论文标题
经典弱不可整合多体系统的热化
Thermalization of Classical Weakly Nonintegrable Many-Body Systems
论文作者
论文摘要
我们将研究专用于具有宏观自由度的系统的弱不可整合动力学的主题。我们的主要关注点是热化的时间尺度与混乱的时间尺度之间的关系。选择适当的可观察物和方程结构将它们耦合在一起;识别弱不可集成动力学的类别和开发工具来诊断这些类别的特定属性。我们讨论了用于热化时间计算的现场方法中的传统方法,并利用它们来研究缩放时间尺度,并靠近可集成的极限。然后,我们基于大型系统的完整Lyapunov光谱计算来详细介绍一个新的框架,以此作为表征弱非整合性的强大工具。特别是,Lyapunov Spectrum缩放提供了定量描述,使我们能够推断出可观察到的基础网络的结构。与整合限制的接近性与热化时间尺度的快速增长有关,从而导致潜在的数值挑战。我们通过使用计算高效模型 - 单位地图进行数值测试来解决这些挑战。用于数值应用的统一地图的最大优势是无时间误差的演变。我们使用这些优势来执行与可集成限制的极端时间计算和系统尺寸计算。为了证明获得的结果范围,我们报告了开发框架在哈密顿系统中的应用。

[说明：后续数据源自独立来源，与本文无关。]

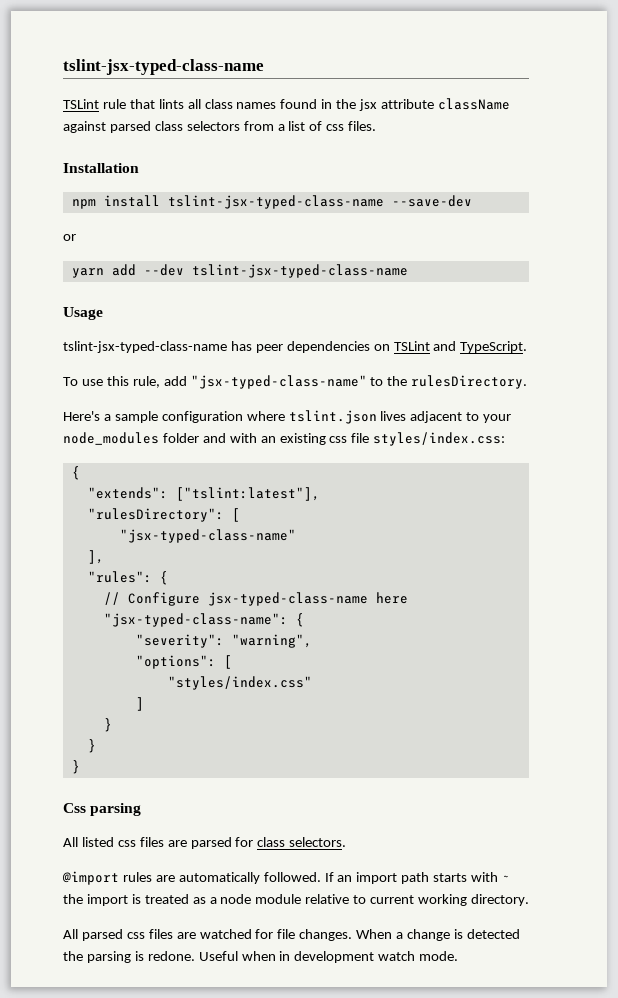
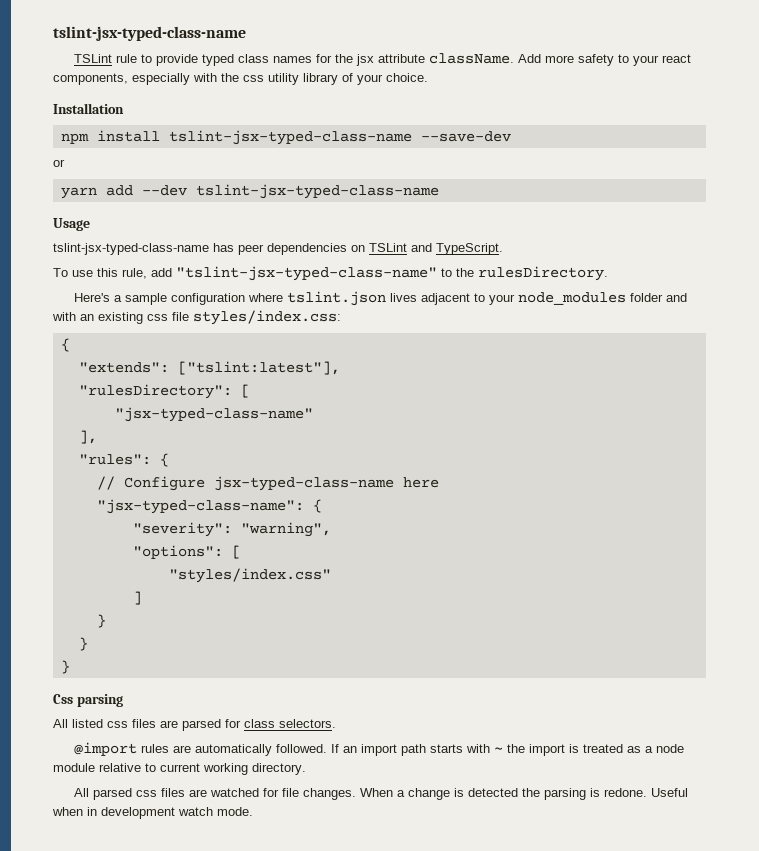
[129,98,510,111] [63,121,377,133] that lints all class names found in the jsx attribute className against parsed class selectors from a list of css files. -> [141,53,692,66] [53,73,428,85] to provide typed class names for the jsx attribute className. Add more safety to your react components, especially with the css utility library of your choice.
[190,375,367,389] "jsx-typed-class-name" -> [176,266,437,281] "tslint-jsx-typed-class-name"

We devote our studies to the subject of weakly nonintegrable dynamics of systems with a macroscopic number of degrees of freedom. Our main points of interest are the relations between the timescales of thermalization and the timescales of chaotization; the choice of appropriate observables and the structure of equations coupling them; identifying the classes of weakly nonintegrable dynamics and developing tools to diagnose the properties specific to such classes. We discuss the traditional in the field methods for thermalization timescale computation and employ them to study the scaling the timescale with the proximity to the integrable limit. We then elaborate on a novel framework based on the full Lyapunov spectra computation for large systems as a powerful tool for the characterization of weak nonintegrability. In particular, the Lyapunov spectrum scaling offers a quantitative description allowing us to infer the structure of the underlying network of observables. Proximity to integrable limit is associated with the rapid growth of thermalization timescales and, thus, potential numerical challenges. We solve these challenges by performing numerical tests using computationally efficient model - unitary maps. The great advantage of unitary maps for numerical applications is time-discrete error-free evolution. We use these advantages to perform large timescale and system size computations in extreme proximity to the integrable limit. To demonstrate the scope of obtained results we report on the application of the developed framework to Hamiltonian systems.